**Problem**.
Every line of the listing below should be written out exactly, minus its pictures.

**Extracted data**.
===

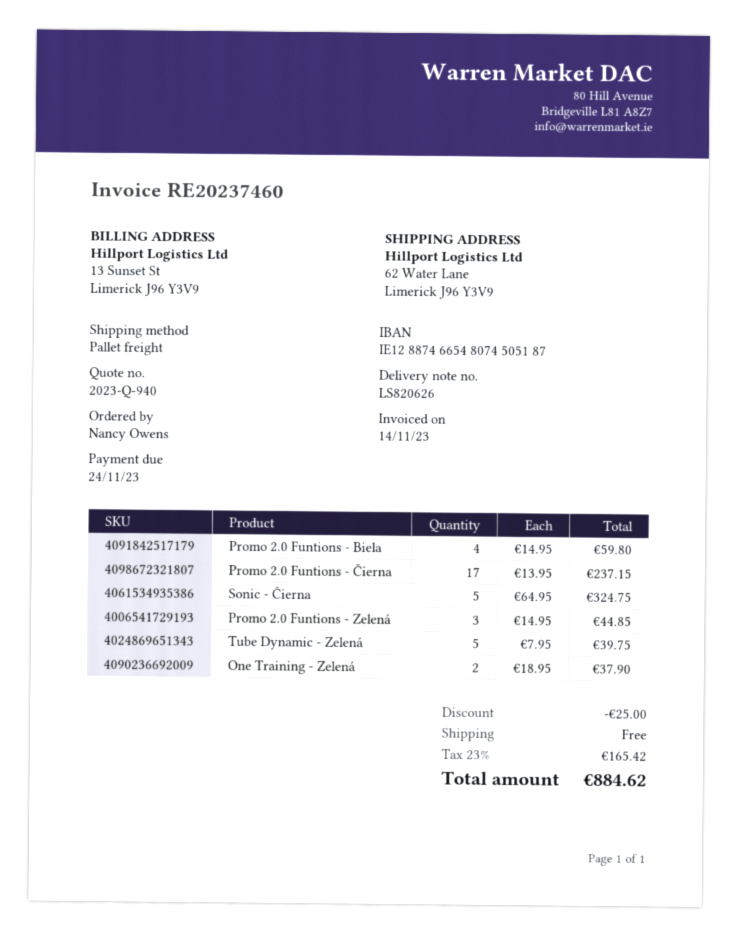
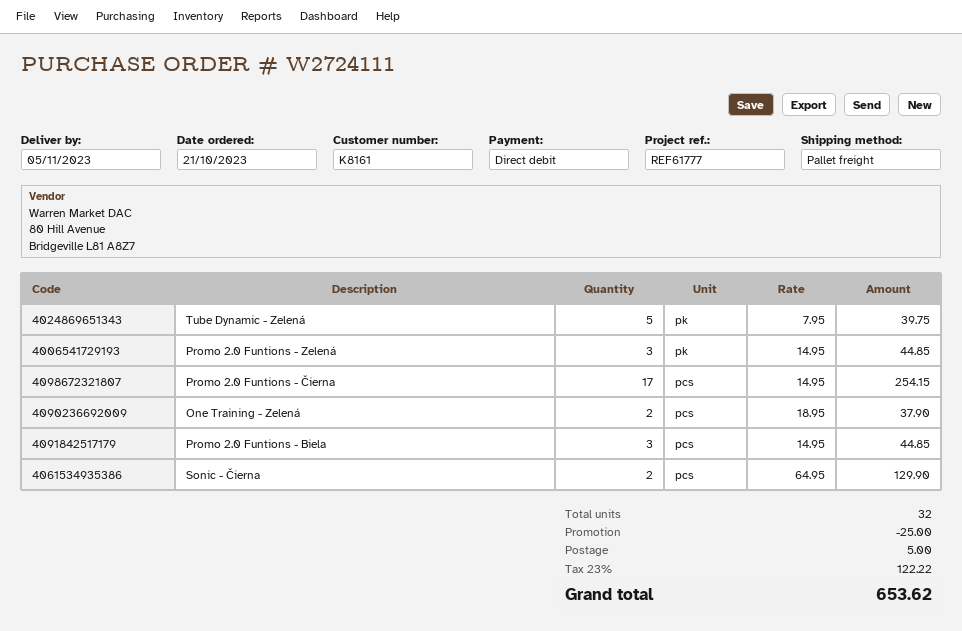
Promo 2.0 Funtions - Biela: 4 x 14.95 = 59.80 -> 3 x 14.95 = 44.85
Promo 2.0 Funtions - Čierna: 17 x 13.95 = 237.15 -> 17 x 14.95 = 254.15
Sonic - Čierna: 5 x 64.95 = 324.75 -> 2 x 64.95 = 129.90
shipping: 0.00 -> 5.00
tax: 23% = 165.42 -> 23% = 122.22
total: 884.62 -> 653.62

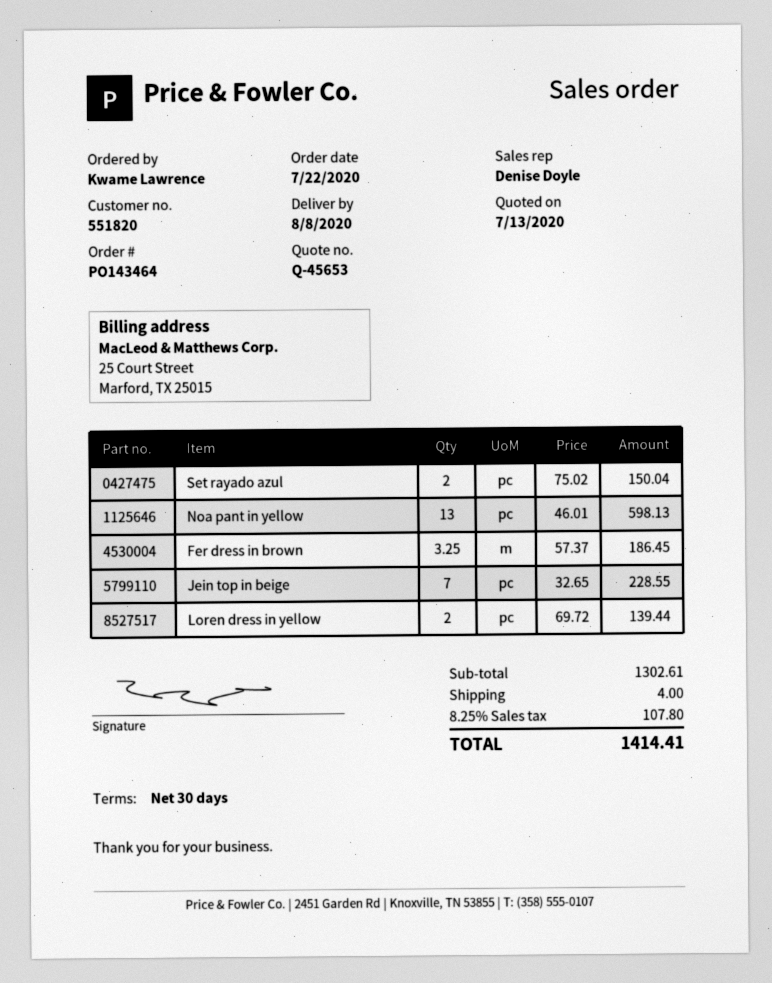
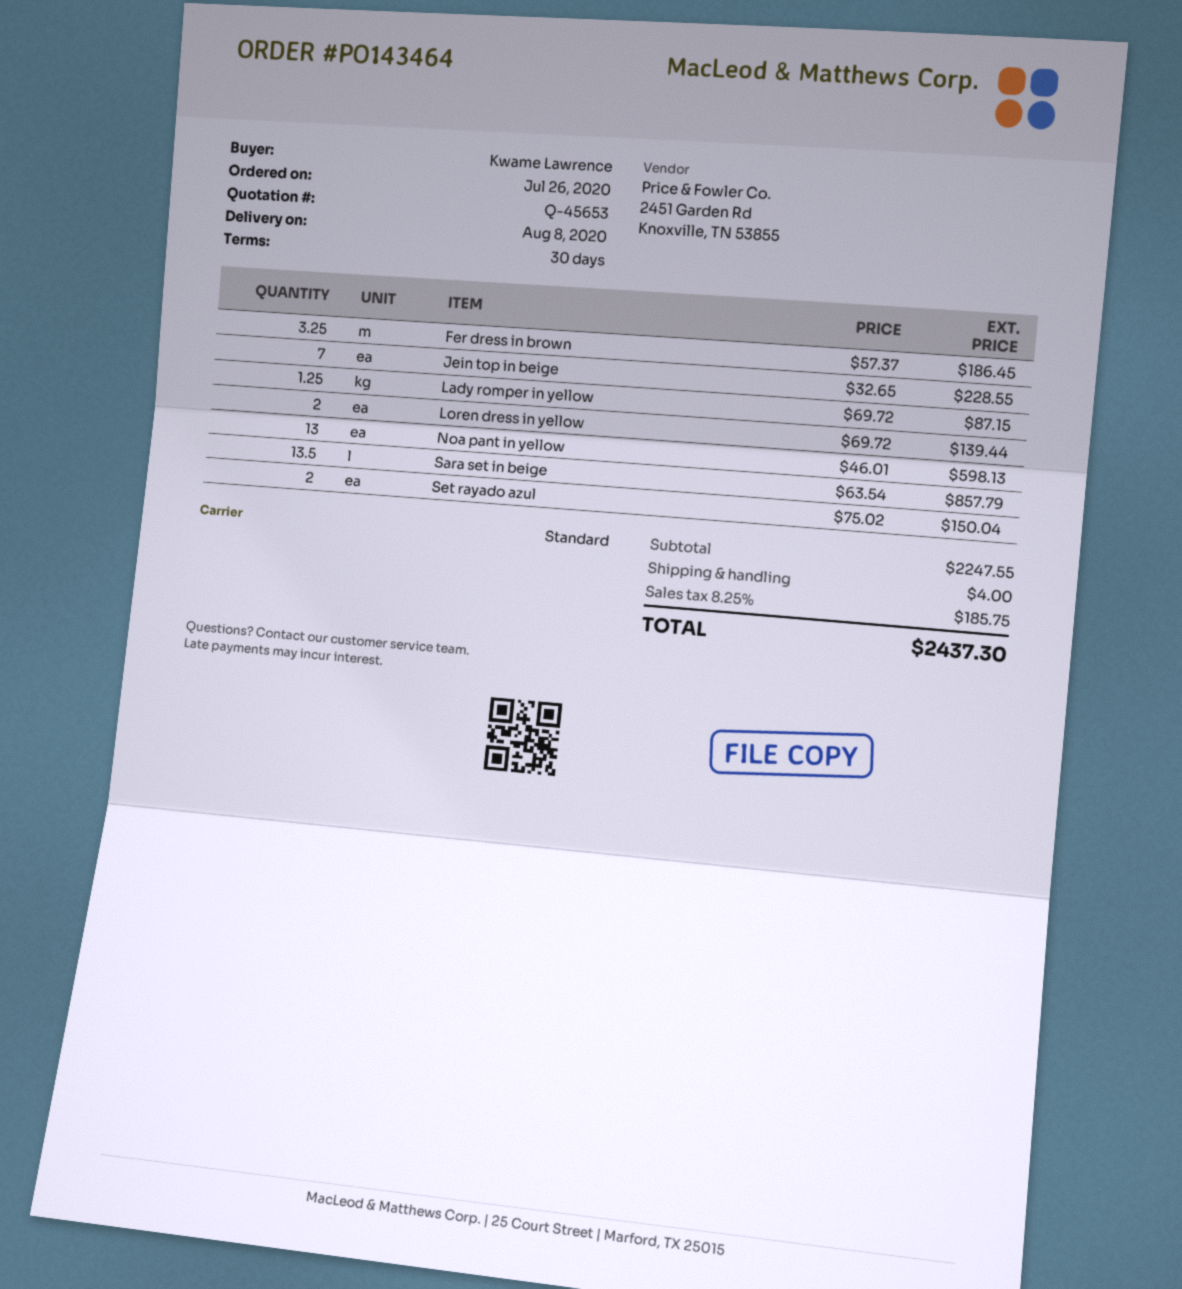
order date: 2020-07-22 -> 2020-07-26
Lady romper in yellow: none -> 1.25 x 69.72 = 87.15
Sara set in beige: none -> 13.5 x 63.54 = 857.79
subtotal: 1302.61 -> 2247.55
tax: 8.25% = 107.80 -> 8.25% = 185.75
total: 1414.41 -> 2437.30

===

**Task solution**.
Promo 2.0 Funtions - Biela: 4 x 14.95 = 59.80 -> 3 x 14.95 = 44.85
Promo 2.0 Funtions - Čierna: 17 x 13.95 = 237.15 -> 17 x 14.95 = 254.15
Sonic - Čierna: 5 x 64.95 = 324.75 -> 2 x 64.95 = 129.90
shipping: 0.00 -> 5.00
tax: 23% = 165.42 -> 23% = 122.22
total: 884.62 -> 653.62

order date: 2020-07-22 -> 2020-07-26
Lady romper in yellow: none -> 1.25 x 69.72 = 87.15
Sara set in beige: none -> 13.5 x 63.54 = 857.79
subtotal: 1302.61 -> 2247.55
tax: 8.25% = 107.80 -> 8.25% = 185.75
total: 1414.41 -> 2437.30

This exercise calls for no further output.